A research team at the Miller School’s Miami Institute for Human Genomics and the Vanderbilt Center for Human Genetics Research performed a genome-wide association study using state-of-the-art genotyping technology that allows scientists to interrogate 550,000 genetic variations in approximately 500 people with Alzheimer’s disease and 500 people without the disease. The results were validated in an independent data set.
“Results from this study open the door for increased understanding of this important neurological disorder,” says Pericak-Vance, director of the Miami Institute for Human Genomics and the Dr. John T. Macdonald Foundation Professor of Human Genomics. “We now have exciting new directions to explore.”
The findings show that the amyloid precursor protein, accepted as a risk gene for early-onset Alzheimer’s disease, is also involved in late-onset Alzheimer’s disease. The study also provides evidence of a risk locus at 12q13. Chromosome 12 has been of intense interest to geneticists in search of Alzheimer’s risk genes. The locus implicated by this study is in close proximity to the vitamin D3 receptor gene. Low vitamin D levels have been reported in patients with cognitive impairment and Alzheimer’s disease. A variation in the vitamin D3 receptor gene that causes low vitamin D levels may also increase risk for Alzheimer’s disease.
The identification of new Alzheimer’s disease genes may lead to a better understanding of the complex causes of the disease, improved diagnostic tools, enhanced preventive measures, and new targets for treatment.
Other key investigators include John R. Gilbert, Ph.D., Eden R. Martin, Ph.D., Gary W. Beecham, Ph.D., and Michael A. Slifer, M.D., Ph.D., all of the Miami Institute for Human Genomics.
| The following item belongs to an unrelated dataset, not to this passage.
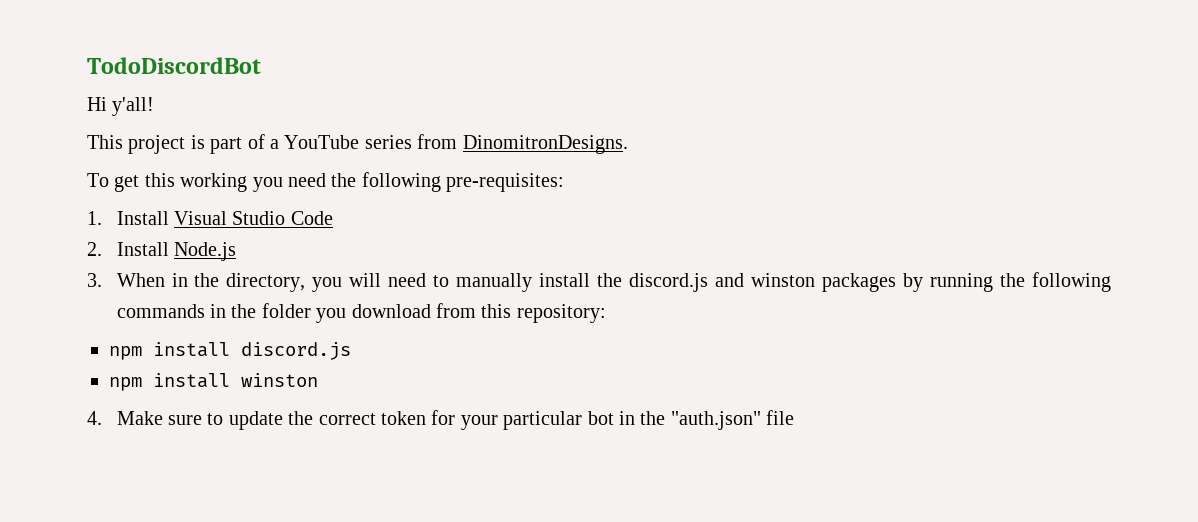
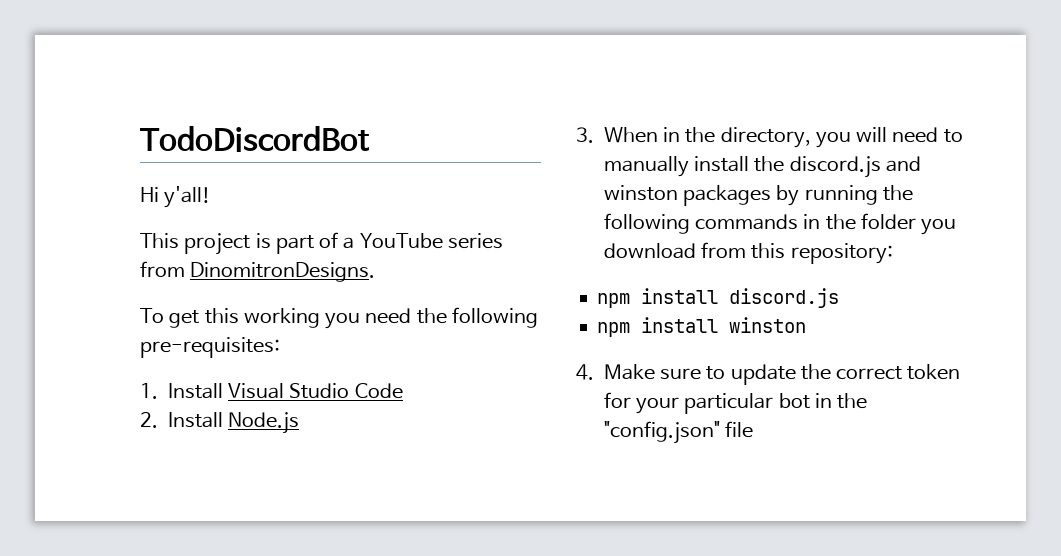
[670,411,761,430] "auth.json" -> [603,421,720,444] "config.json"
Pericak-Vance to Co-Lead Analysis on Alzheimer’s Genome-Wide Study
Genetic research on Alzheimer’s disease at the Miller School has received a big boost from the National Institutes of Health. The National Institute on Aging
has awarded an $18.3 million five-year grant to conduct a multi-center genome-wide association study to identify genes that may affect risk for the disease. Margaret A. Pericak-Vance, Ph.D., will co-lead with Lindsay Farrer, Ph.D., of Boston University, the genetic analysis efforts on the project. The study’s principal investigator is Gerard Schellenberg, Ph.D., from the University of Pennsylvania School of Medicine.